McDowell holds out in final round to secure win
GOLF:Graeme McDowell’s love affair with California continued yesterday when the Ulsterman – who won a breakthrough Major in the 2010 US Open at Pebble Beach – closed out his season with a second victory in three years in the World Challenge at Sherwood Country Club where he stubbornly fended off a final-round challenge from US Ryder Cup player Keegan Bradley.
In finishing his year’s work with a $1.2 million payday before a 10-week winter break during which he intends to work on his short game and putting, McDowell – who shot a finishing round 68 for 271, 17-under-par – claimed a three-stroke winning margin over Bradley.

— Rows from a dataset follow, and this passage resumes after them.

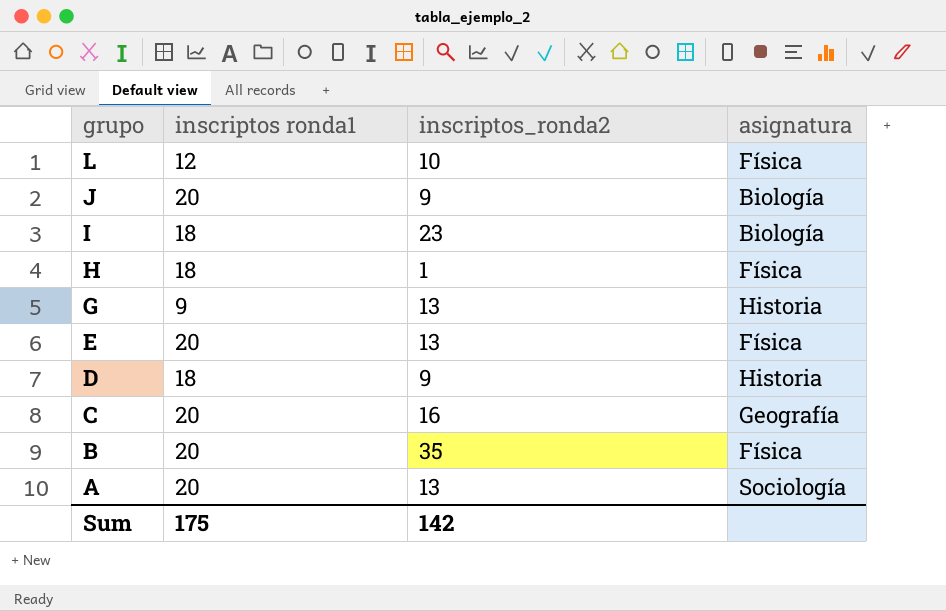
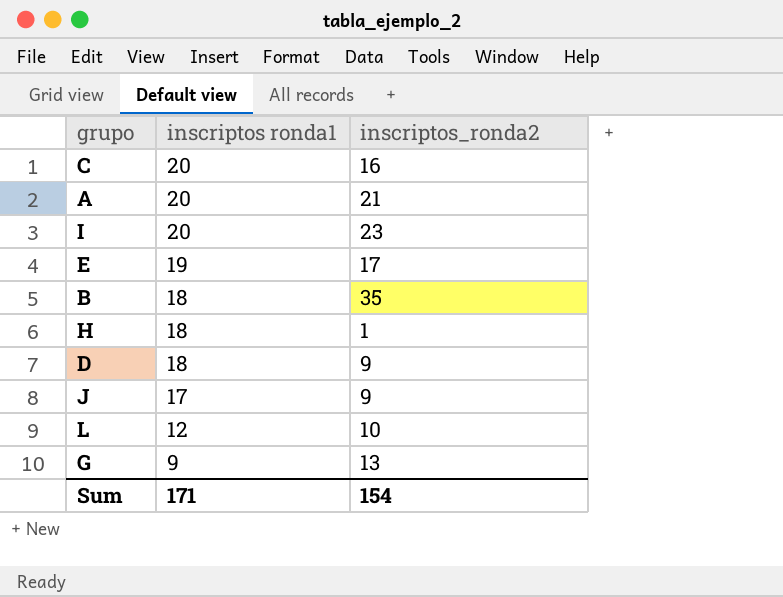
row order: grupo descending -> inscriptos ronda1 descending
column asignatura | position: 4 -> none
A | inscriptos_ronda2: 13 -> 21
I | inscriptos ronda1: 18 -> 20
E | inscriptos ronda1: 20 -> 19
E | inscriptos_ronda2: 13 -> 17
B | inscriptos ronda1: 20 -> 18
J | inscriptos ronda1: 20 -> 17
Sum | inscriptos ronda1: 175 -> 171
Sum | inscriptos_ronda2: 142 -> 154

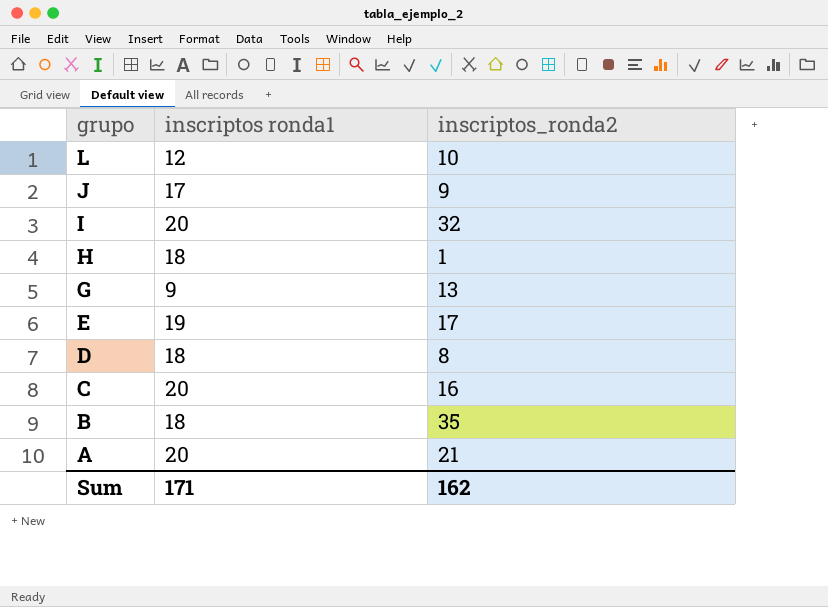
row order: inscriptos ronda1 descending -> grupo descending
I | inscriptos_ronda2: 23 -> 32
D | inscriptos_ronda2: 9 -> 8
Sum | inscriptos_ronda2: 154 -> 162

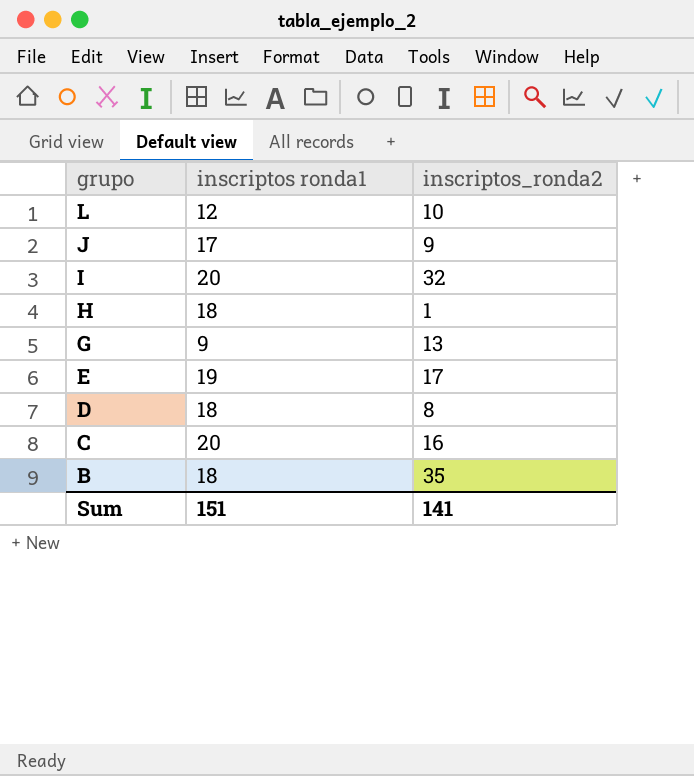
row A: 20 | 21 -> none
Sum | inscriptos ronda1: 171 -> 151
Sum | inscriptos_ronda2: 162 -> 141

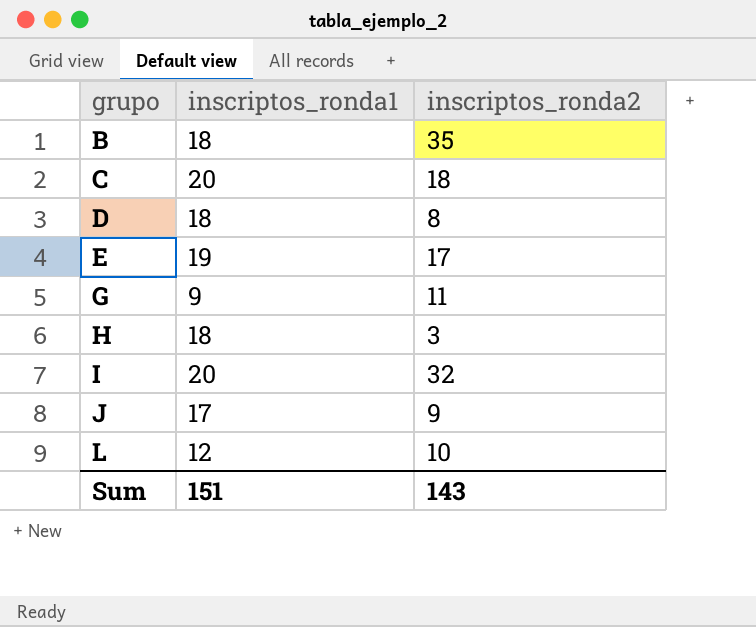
row order: grupo descending -> grupo ascending
column name: inscriptos ronda1 -> inscriptos_ronda1
C | inscriptos_ronda2: 16 -> 18
G | inscriptos_ronda2: 13 -> 11
H | inscriptos_ronda2: 1 -> 3
Sum | inscriptos_ronda2: 141 -> 143

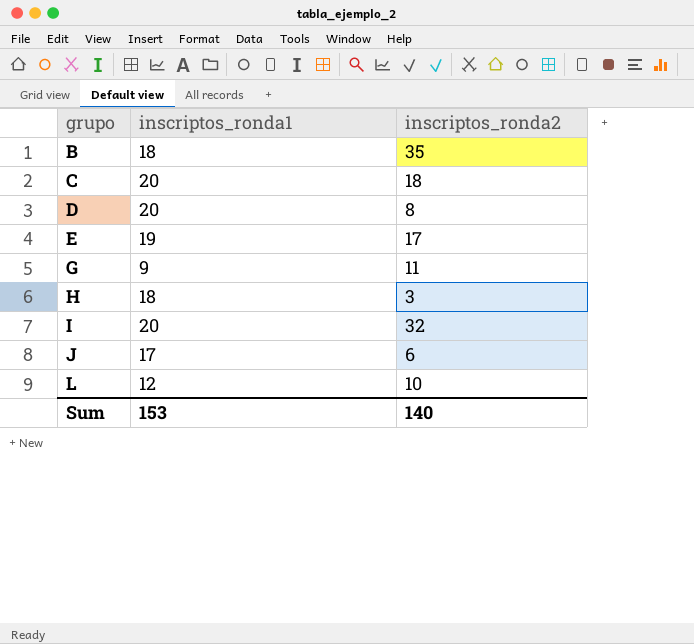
D | inscriptos_ronda1: 18 -> 20
J | inscriptos_ronda2: 9 -> 6
Sum | inscriptos_ronda1: 151 -> 153
Sum | inscriptos_ronda2: 143 -> 140

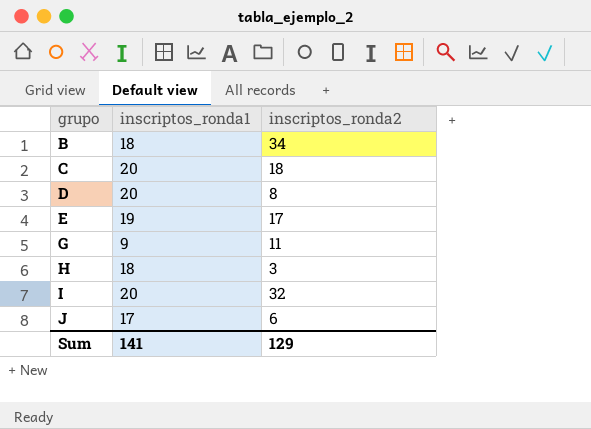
row L: 12 | 10 -> none
B | inscriptos_ronda2: 35 -> 34
Sum | inscriptos_ronda1: 153 -> 141
Sum | inscriptos_ronda2: 140 -> 129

McDowell has proven a strong front-runner. Five of his tournament wins on the European Tour – the Scandinavian Masters (2002), Italian Open (2004), the Ballantines (2008), the Scottish Open (2008) and the Andalucian Masters (2010) – all came after he carried the 54-hole lead into the final round.
On this occasion, McDowell claimed back-to-back-birdies on the 10th (from six feet) and 11th (from 25 feet) to take an iron grip in his pursuit of the title in the elite 12-man field in the Tiger Woods-promoted tournament.
McDowell moved four shots clear of nearest pursuer Bradley – who was heckled by spectators during Saturday’s third round with one accusing him of being “a cheater” because of his use of the long-putter, the subject of a rule change that doesn’t come into force until 2016 – with that birdie on the 11th.
However, McDowell’s bogey on the Par 5 13th, where he three-putted to suffer his first bogey in 41 holes, to Bradley’s birdie made for an interesting run-up for the title. McDowell calmly rolled in a 12 footer for birdie on the 16th – matching Bradley’s tap-in birdie – to retain his two-stroke lead and a good up-and-down from greenside rough on the 17th left him with the two-stroke cushion playing the last.
On a hole which played as the toughest of the tournament, McDowell found the fairway and hit a seven-iron approach from 175 yards to six feet to seal the deal and scoop the top prize. McDowell rolled in the final birdie putt, to take a three-shot winning margin.
“It’s certainly my kind of course, there’s no doubt about is it,” said McDowell. “I think its a premium on accuracy and a premium on good, aggressive iron play . . . I’ve always kind of rolled the ball here (on the greens) as well.”